- Information -
▽

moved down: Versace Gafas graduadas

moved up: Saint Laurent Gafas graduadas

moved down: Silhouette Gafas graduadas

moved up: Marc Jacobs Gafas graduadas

△
▽

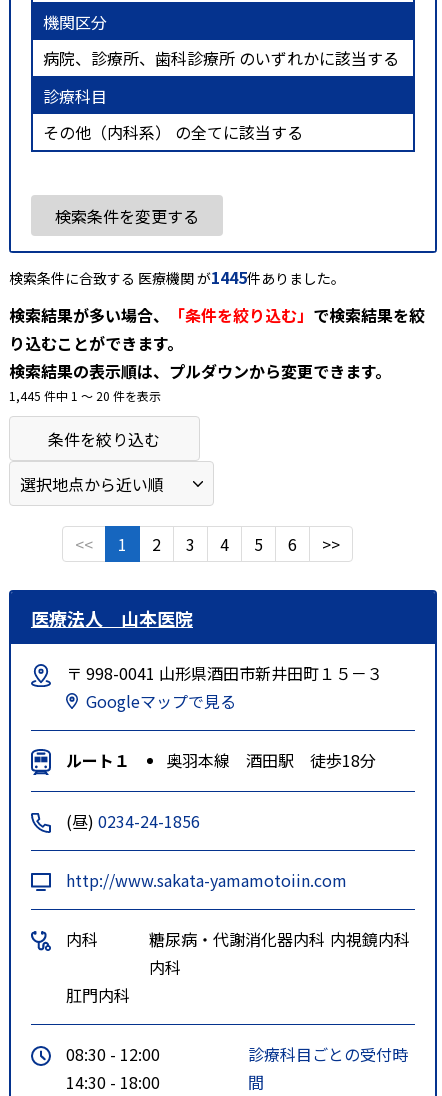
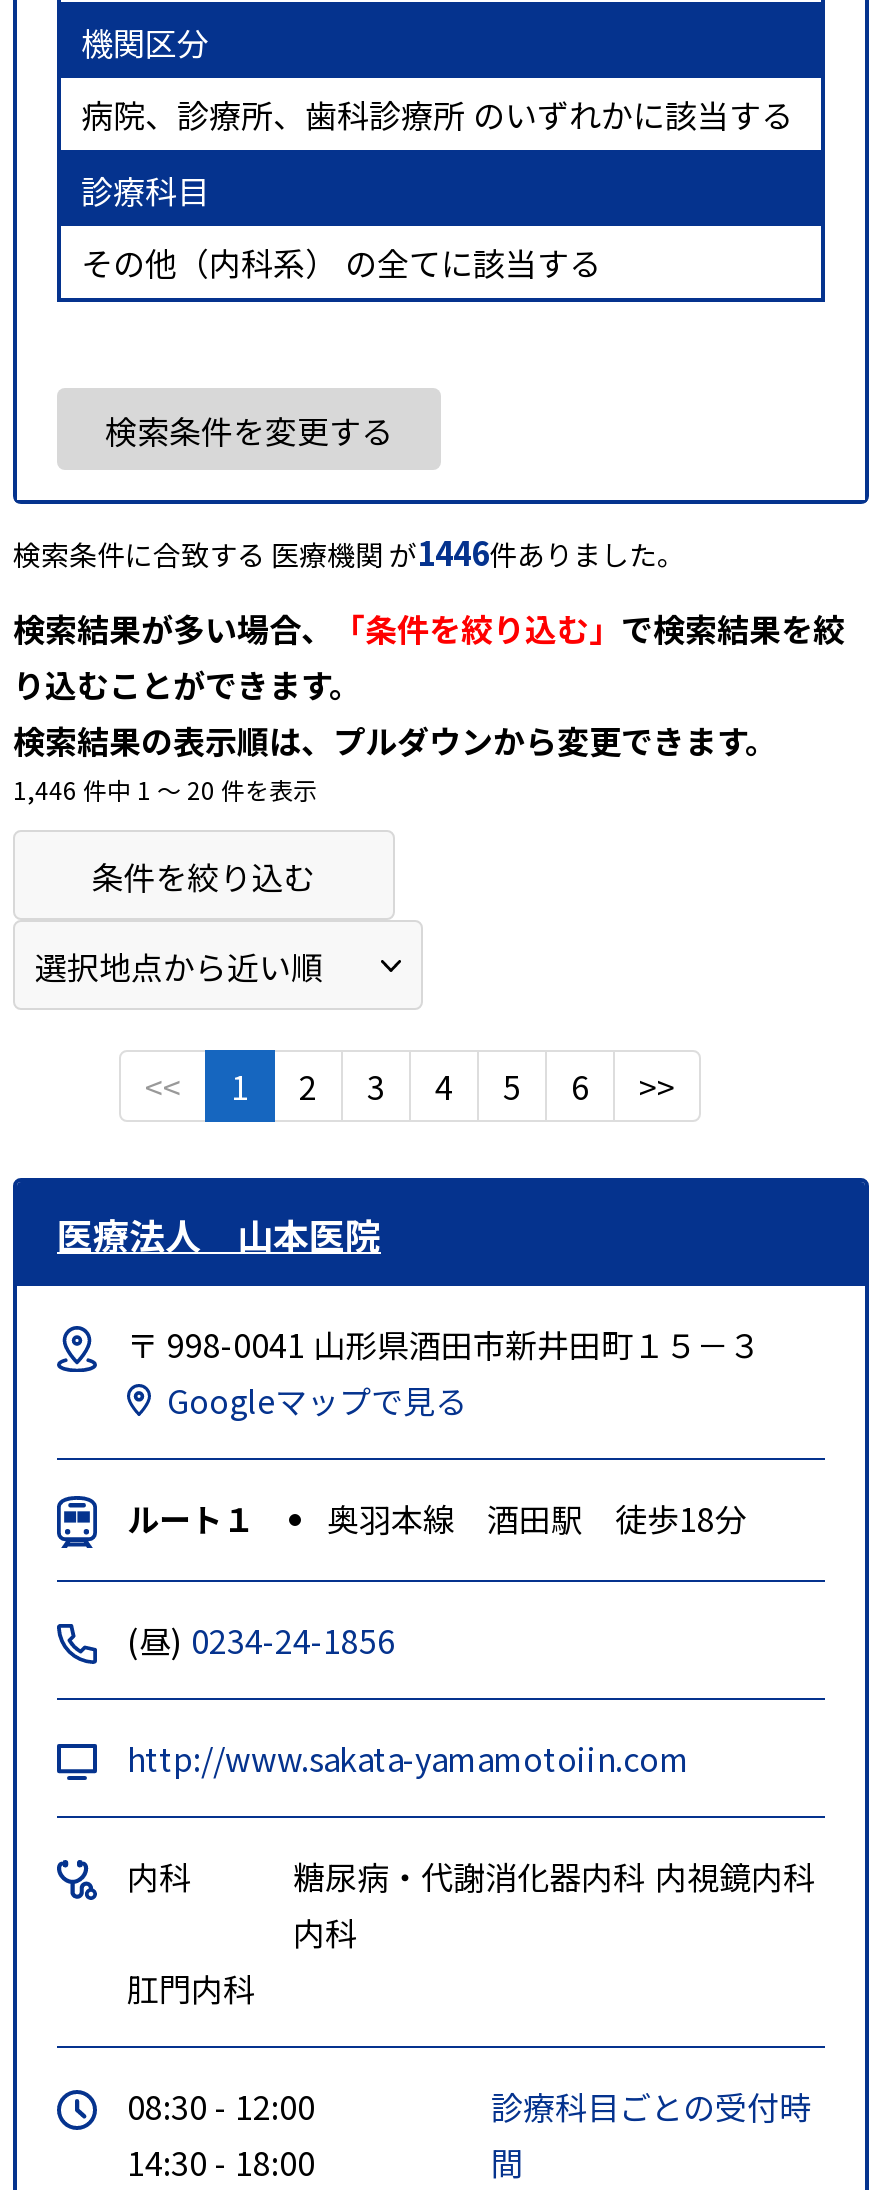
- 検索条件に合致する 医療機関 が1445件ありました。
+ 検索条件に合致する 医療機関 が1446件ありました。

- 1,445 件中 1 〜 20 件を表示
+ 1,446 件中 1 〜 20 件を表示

△
▽

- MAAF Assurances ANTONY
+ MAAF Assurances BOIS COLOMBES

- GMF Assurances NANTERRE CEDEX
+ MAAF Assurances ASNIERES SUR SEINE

△

- Your task -
Set down, exactly as they stand above, the lines starting with the line with "moved up: Saint Laurent Gafas graduadas" and going on through the line with "moved up: Marc Jacobs Gafas graduadas", and no others.

- Answer box -
moved up: Saint Laurent Gafas graduadas

moved down: Silhouette Gafas graduadas

moved up: Marc Jacobs Gafas graduadas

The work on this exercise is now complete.